**Instructions for the task:**
Return each line of the records holding the string "tracking".

**Given records:**
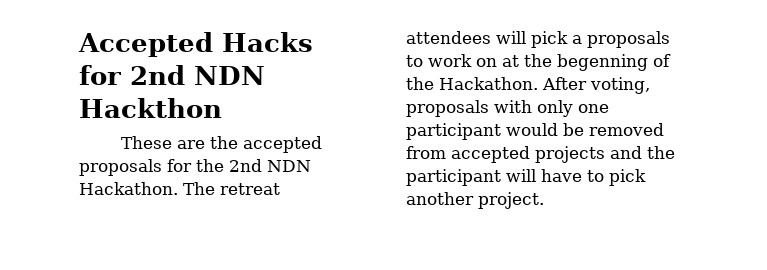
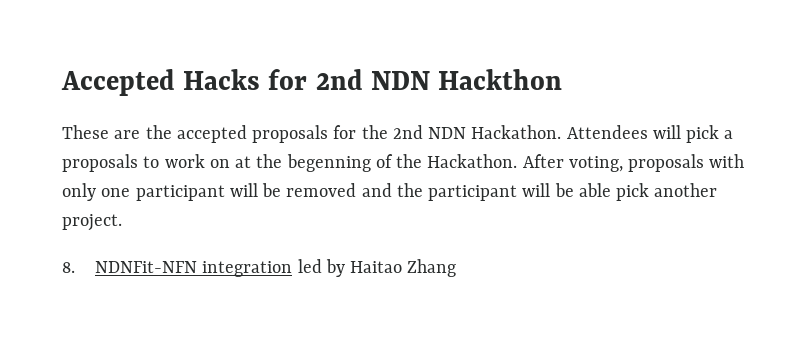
- The retreat attendees will pick a proposals to work on at the begenning of the Hackathon.
+ Attendees will pick a proposals to work on at the begenning of the Hackathon.
- After voting, proposals with only one participant would be removed from accepted projects and the participant will have to pick another project.
+ After voting, proposals with only one participant will be removed and the participant will be able pick another project.
+ 8. NDNFit-NFN integration led by Haitao Zhang

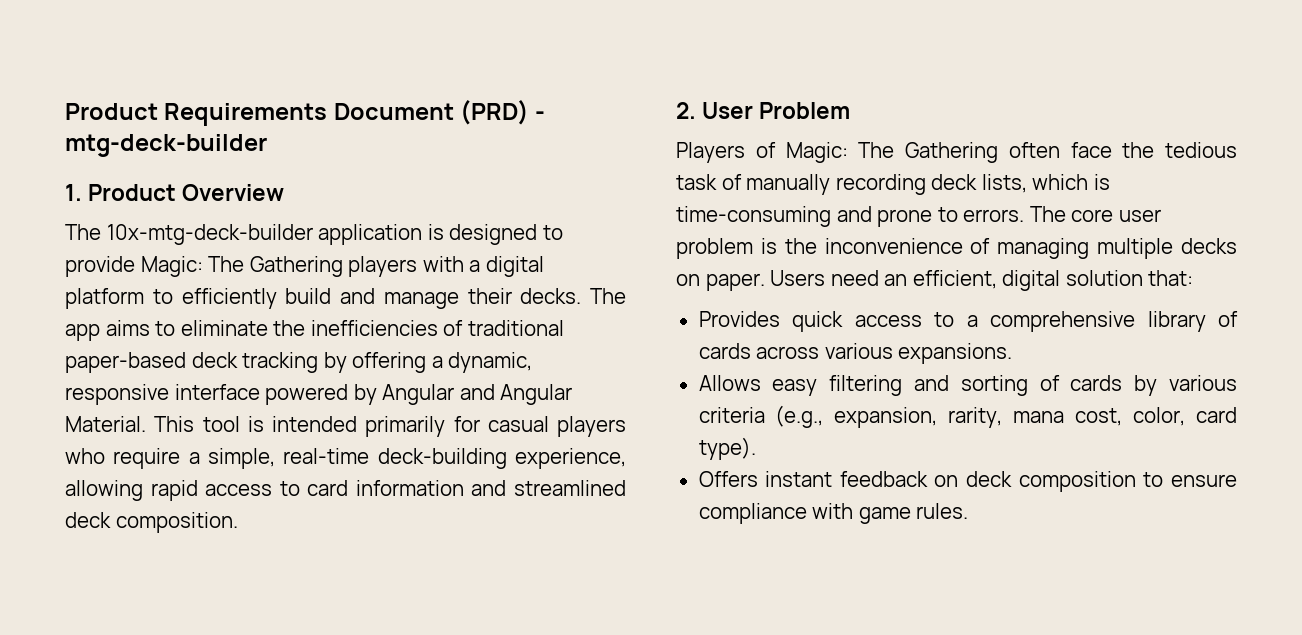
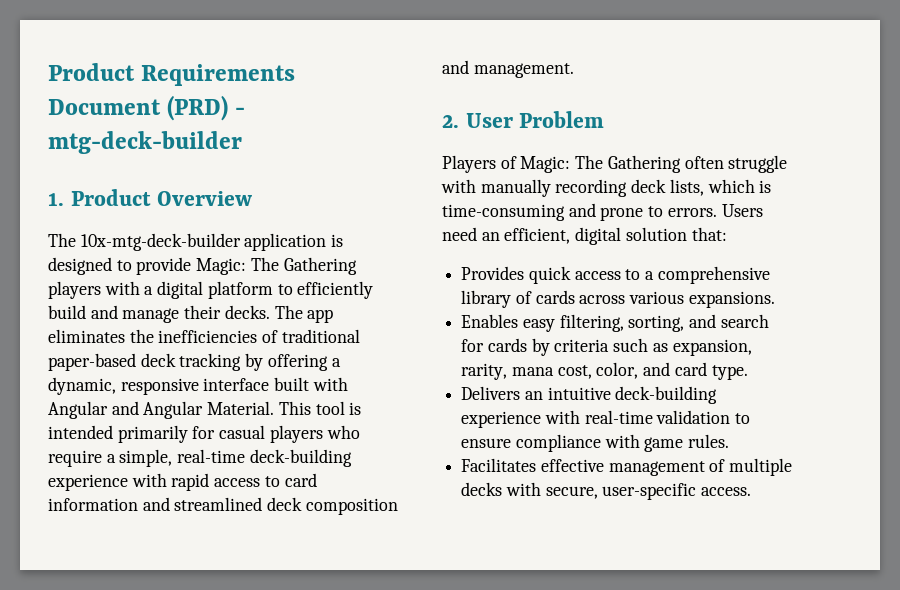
- The app aims to eliminate the inefficiencies of traditional paper-based deck tracking by offering a dynamic, responsive interface powered by Angular and Angular Material.
+ The app eliminates the inefficiencies of traditional paper-based deck tracking by offering a dynamic, responsive interface built with Angular and Angular Material.
- This tool is intended primarily for casual players who require a simple, real-time deck-building experience, allowing rapid access to card information and streamlined deck composition.
+ This tool is intended primarily for casual players who require a simple, real-time deck-building experience with rapid access to card information and streamlined deck composition and management.
- Players of Magic: The Gathering often face the tedious task of manually recording deck lists, which is time-consuming and prone to errors.
+ Players of Magic: The Gathering often struggle with manually recording deck lists, which is time-consuming and prone to errors.
- The core user problem is the inconvenience of managing multiple decks on paper.
- Allows easy filtering and sorting of cards by various criteria (e.g., expansion, rarity, mana cost, color, card type).
- Offers instant feedback on deck composition to ensure compliance with game rules.
+ Enables easy filtering, sorting, and search for cards by criteria such as expansion, rarity, mana cost, color, and card type.
+ Delivers an intuitive deck-building experience with real-time validation to ensure compliance with game rules.
+ Facilitates effective management of multiple decks with secure, user-specific access.

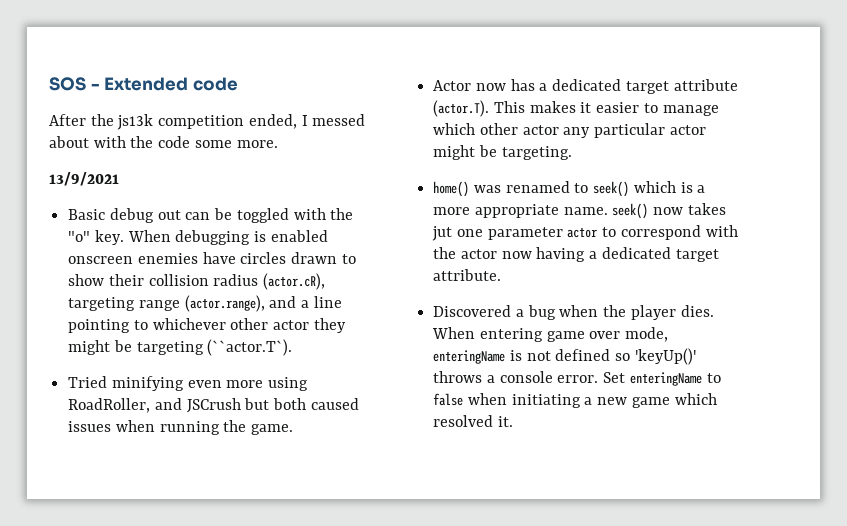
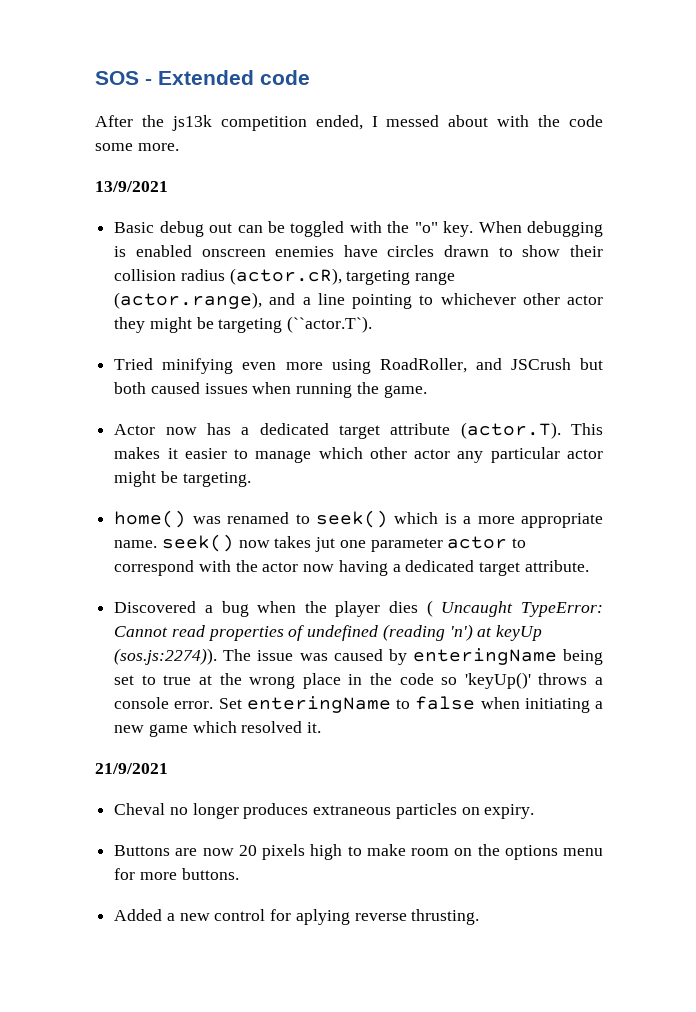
- Discovered a bug when the player dies. When entering game over mode, enteringName is not defined so 'keyUp()' throws a console error.
+ Discovered a bug when the player dies ( Uncaught TypeError: Cannot read properties of undefined (reading 'n') at keyUp (sos.js:2274)). The issue was caused by enteringName being set to true at the wrong place in the code so 'keyUp()' throws a console error.
+ 21/9/2021
+ Cheval no longer produces extraneous particles on expiry.
+ Buttons are now 20 pixels high to make room on the options menu for more buttons.
+ Added a new control for aplying reverse thrusting.

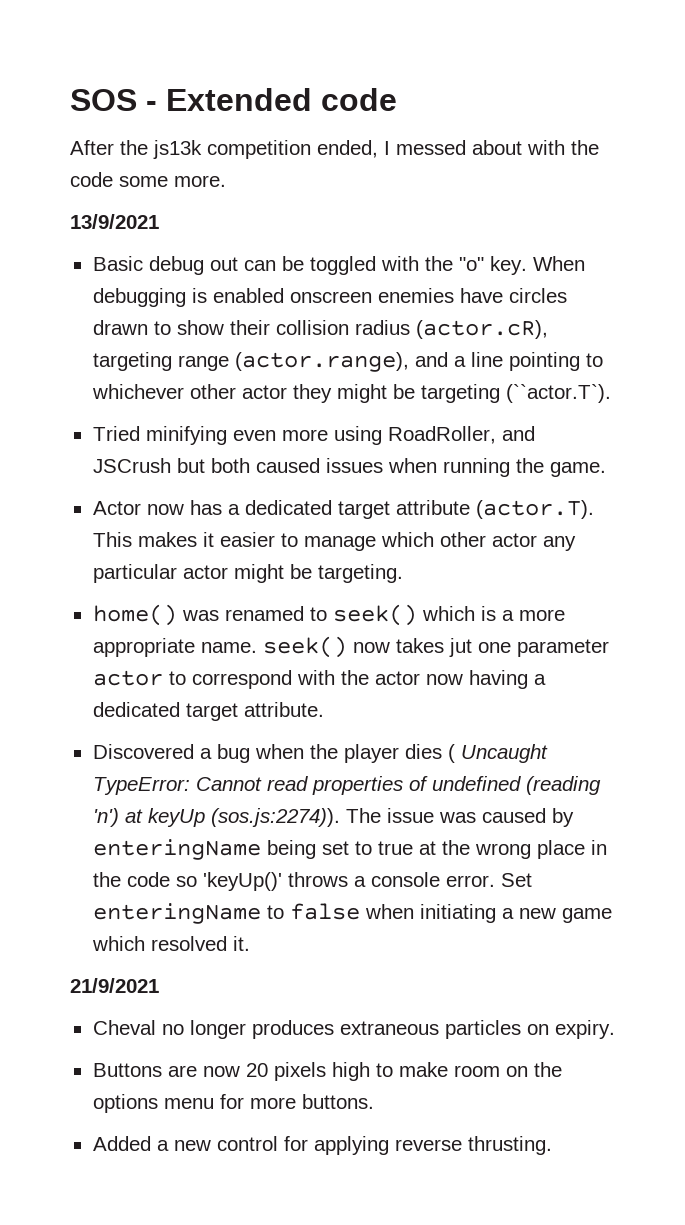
- Added a new control for aplying reverse thrusting.
+ Added a new control for applying reverse thrusting.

**Output for this task:**
- The app aims to eliminate the inefficiencies of traditional paper-based deck tracking by offering a dynamic, responsive interface powered by Angular and Angular Material.
+ The app eliminates the inefficiencies of traditional paper-based deck tracking by offering a dynamic, responsive interface built with Angular and Angular Material.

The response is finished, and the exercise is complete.